** Listed entries follows **

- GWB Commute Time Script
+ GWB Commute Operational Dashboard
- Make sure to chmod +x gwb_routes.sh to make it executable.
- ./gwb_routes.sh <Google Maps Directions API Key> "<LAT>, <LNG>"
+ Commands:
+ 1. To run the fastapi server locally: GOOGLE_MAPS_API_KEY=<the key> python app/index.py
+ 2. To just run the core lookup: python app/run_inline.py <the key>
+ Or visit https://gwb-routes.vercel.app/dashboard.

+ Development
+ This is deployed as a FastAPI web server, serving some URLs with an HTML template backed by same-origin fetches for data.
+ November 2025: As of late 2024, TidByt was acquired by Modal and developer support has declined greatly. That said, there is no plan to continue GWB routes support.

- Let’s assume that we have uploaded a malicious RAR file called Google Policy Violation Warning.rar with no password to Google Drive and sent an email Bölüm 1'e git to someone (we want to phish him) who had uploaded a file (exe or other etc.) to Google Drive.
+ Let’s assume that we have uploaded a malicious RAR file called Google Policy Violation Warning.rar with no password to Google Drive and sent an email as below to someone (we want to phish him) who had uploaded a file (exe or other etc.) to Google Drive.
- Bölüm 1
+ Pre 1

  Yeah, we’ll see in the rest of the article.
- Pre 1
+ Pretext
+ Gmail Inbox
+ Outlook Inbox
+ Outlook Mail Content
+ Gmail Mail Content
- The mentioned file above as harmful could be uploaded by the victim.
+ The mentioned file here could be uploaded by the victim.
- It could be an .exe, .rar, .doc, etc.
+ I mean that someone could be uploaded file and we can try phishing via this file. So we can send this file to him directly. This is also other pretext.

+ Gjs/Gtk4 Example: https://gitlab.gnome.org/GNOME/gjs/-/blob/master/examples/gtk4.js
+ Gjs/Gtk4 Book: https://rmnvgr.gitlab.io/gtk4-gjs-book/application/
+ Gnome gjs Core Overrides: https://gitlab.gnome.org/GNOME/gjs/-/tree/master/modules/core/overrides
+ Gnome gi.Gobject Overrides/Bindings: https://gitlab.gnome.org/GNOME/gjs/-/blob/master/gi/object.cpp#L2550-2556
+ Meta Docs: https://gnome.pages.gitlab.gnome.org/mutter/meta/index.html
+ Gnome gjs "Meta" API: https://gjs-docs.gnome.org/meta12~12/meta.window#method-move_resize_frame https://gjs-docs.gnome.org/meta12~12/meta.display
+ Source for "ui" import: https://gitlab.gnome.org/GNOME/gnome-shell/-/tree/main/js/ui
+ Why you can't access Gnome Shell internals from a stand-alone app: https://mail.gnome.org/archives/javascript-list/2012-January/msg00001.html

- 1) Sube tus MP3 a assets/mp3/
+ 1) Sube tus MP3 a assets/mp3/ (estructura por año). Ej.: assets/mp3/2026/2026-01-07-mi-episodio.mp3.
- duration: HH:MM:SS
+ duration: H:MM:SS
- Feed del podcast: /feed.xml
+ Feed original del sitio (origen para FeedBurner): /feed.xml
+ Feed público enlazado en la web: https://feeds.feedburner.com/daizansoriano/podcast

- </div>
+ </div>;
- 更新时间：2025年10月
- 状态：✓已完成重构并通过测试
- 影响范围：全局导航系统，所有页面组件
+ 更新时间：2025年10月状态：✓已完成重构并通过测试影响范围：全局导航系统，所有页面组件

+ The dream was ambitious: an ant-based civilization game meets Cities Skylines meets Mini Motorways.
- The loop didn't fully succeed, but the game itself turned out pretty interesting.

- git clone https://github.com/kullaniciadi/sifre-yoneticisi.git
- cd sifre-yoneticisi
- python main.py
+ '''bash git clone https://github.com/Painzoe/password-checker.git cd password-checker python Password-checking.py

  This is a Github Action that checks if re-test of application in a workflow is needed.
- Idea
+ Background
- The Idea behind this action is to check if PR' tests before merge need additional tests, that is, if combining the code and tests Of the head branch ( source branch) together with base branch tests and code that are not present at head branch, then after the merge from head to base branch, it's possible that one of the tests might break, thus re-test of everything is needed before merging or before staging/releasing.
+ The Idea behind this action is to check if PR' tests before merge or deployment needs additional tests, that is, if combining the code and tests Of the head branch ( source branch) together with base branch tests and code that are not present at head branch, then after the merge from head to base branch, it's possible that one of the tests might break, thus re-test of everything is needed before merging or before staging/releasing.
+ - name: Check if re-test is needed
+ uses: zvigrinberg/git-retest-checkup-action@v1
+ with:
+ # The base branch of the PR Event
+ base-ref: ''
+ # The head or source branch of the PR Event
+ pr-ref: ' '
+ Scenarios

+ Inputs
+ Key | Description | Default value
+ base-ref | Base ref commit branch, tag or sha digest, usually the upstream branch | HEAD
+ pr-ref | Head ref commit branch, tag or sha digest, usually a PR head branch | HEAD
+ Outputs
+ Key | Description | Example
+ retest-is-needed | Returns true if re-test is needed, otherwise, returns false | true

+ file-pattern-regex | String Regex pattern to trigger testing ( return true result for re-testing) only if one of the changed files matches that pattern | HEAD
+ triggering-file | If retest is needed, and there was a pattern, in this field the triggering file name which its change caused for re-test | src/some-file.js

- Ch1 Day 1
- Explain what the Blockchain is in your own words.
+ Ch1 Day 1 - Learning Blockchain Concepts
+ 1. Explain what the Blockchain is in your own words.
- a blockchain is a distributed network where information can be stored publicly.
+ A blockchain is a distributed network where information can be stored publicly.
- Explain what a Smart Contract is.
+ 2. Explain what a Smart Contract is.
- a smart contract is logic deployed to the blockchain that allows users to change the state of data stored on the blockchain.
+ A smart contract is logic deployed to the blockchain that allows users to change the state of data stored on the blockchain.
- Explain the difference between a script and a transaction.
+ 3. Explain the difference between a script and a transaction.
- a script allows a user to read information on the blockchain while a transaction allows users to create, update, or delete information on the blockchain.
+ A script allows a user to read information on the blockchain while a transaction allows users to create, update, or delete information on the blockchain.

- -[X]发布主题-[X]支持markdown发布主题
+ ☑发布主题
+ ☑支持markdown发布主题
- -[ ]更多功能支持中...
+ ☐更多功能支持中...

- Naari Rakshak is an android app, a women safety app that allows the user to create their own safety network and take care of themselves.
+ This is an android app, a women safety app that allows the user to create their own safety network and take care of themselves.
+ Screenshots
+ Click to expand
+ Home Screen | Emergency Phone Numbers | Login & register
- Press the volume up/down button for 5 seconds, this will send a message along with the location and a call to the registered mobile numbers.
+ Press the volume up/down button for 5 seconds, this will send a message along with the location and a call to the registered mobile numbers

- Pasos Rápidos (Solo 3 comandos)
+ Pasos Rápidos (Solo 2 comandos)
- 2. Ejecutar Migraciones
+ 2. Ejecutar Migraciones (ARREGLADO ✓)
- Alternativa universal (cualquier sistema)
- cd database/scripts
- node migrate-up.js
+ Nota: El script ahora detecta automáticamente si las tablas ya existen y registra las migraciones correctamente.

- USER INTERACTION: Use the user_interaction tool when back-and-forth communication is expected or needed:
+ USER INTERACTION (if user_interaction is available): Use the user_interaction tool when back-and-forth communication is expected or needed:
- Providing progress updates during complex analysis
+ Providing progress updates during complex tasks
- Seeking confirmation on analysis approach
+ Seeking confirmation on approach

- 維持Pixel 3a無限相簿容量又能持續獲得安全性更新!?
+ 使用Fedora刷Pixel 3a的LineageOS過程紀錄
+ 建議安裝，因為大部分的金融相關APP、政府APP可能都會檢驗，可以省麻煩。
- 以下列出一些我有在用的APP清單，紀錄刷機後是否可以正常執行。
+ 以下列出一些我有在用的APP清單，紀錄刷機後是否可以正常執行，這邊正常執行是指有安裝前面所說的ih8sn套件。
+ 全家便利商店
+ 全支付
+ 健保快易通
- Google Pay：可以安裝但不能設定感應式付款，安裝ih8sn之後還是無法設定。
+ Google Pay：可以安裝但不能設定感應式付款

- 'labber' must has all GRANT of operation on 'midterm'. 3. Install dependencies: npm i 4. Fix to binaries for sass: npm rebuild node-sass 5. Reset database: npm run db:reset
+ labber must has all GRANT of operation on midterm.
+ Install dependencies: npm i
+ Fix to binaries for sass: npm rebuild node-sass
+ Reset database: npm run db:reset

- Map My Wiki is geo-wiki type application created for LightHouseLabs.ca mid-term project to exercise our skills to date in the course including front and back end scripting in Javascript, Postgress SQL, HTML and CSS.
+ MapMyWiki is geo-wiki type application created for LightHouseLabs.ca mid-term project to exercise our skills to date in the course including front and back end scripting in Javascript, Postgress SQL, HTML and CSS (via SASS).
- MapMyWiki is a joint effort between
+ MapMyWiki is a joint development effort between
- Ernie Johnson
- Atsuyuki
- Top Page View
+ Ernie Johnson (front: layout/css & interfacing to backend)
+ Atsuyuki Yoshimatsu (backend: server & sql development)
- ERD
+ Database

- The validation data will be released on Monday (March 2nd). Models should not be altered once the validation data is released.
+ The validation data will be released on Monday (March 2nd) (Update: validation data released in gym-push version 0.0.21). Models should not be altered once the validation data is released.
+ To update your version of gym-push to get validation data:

** End of Listed entries **

What you will do: Filter the entries above and keep only the lines with the word "Explain".

Task solution:
- Explain what the Blockchain is in your own words.
+ 1. Explain what the Blockchain is in your own words.
- Explain what a Smart Contract is.
+ 2. Explain what a Smart Contract is.
- Explain the difference between a script and a transaction.
+ 3. Explain the difference between a script and a transaction.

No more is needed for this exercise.